Both Huffman and Loughlin were among the high-profile arrests on Tuesday morning when federal prosecutors opened a case against an alleged college admission scam. The two acclaimed TV actresses are accused of bribing esteemed colleges to admit their children. On Tuesday, NBC reporter Andrew Blankenstein revealed that Loughlin was not yet in custody.
"Actress Felicity Huffman is in Federal custody after being arrested at her home without incident," Blankenstein tweeted. "There is an arrest warrant out for actress Lori Loughlin, who was NOT in Los Angeles this morning when Federal agents went to her home per officials familiar."
UPDATE: Actress Felicity Huffman is in Federal custody after being arrested at her home without incident.
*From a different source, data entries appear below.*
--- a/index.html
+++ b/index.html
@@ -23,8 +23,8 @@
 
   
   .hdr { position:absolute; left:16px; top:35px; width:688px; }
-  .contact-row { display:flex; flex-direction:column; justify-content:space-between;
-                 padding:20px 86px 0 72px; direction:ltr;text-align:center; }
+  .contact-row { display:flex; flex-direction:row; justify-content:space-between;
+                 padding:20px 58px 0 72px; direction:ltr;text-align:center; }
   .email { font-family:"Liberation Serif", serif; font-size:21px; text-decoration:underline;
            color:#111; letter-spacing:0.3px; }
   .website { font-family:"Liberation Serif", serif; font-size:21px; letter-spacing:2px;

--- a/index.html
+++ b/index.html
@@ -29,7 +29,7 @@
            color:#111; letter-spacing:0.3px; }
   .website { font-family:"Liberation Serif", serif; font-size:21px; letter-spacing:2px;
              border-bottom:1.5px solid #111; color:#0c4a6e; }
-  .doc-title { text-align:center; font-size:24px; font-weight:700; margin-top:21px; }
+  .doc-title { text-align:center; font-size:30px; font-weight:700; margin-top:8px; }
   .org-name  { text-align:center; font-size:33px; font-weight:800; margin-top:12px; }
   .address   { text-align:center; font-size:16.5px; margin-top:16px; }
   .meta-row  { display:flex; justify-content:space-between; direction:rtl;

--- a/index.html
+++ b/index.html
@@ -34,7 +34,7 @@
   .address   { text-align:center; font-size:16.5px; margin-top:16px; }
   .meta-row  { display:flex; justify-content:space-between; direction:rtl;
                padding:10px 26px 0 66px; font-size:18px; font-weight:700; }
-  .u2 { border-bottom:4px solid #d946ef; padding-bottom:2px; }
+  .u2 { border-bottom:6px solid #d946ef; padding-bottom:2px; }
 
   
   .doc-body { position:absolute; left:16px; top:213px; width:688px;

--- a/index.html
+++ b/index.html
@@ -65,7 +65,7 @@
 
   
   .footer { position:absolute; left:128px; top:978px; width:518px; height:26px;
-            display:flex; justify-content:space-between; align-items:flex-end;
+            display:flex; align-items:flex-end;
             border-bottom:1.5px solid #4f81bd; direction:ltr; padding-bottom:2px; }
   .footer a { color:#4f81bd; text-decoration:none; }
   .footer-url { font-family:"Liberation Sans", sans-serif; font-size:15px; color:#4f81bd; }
There is an arrest warrant out for actress Lori Loughlin, who was NOT in Los Angeles this morning when Federal agents went to her home per officials familiar.— Andrew Blankstein (@anblanx) March 12, 2019
The Full House star's Instagram also went abruptly silent, with all of her posts first disappearing before the entire profile evaporated. Her Twitter page vanished as well.
Loughlin was among 50 people across the nation implicated in a huge college admission cheating scandal on Tuesday. Others arrested included Huffman — known for her role on Desperate Housewives — as well as corporate executives, university coaches, standardized test administrators and other parents, according to a report by CBS News.
The alleged scam centered around one man in California named William Singer. Federal authorities say the parents knowingly paid bribes ranging from thousands of dollars to $6 million dollars to Singer, who would then forward it to the appropriate person to help with admission.
This was either a coach, who would falsely admit the student as an athlete, or an administrator of the SATs or ACTs. The administrator would either correct the student's test answers or even hire a proctor to take it for them.
Singer ran a steady business getting students into Yale, Stanford, Georgetown and the University of Southern California. The extensive court documents released on Tuesday noted Loughlin's payment to Singer was disguised as a "charitable contribution."0comments
"These parents are a catalog of wealth and privilege," said U.S. Attorney Andrew Lelling.
The court documents also noted that most of the students in these cases did not know about the bribes. So far, Loughlin, Huffman and their families have not issued any response.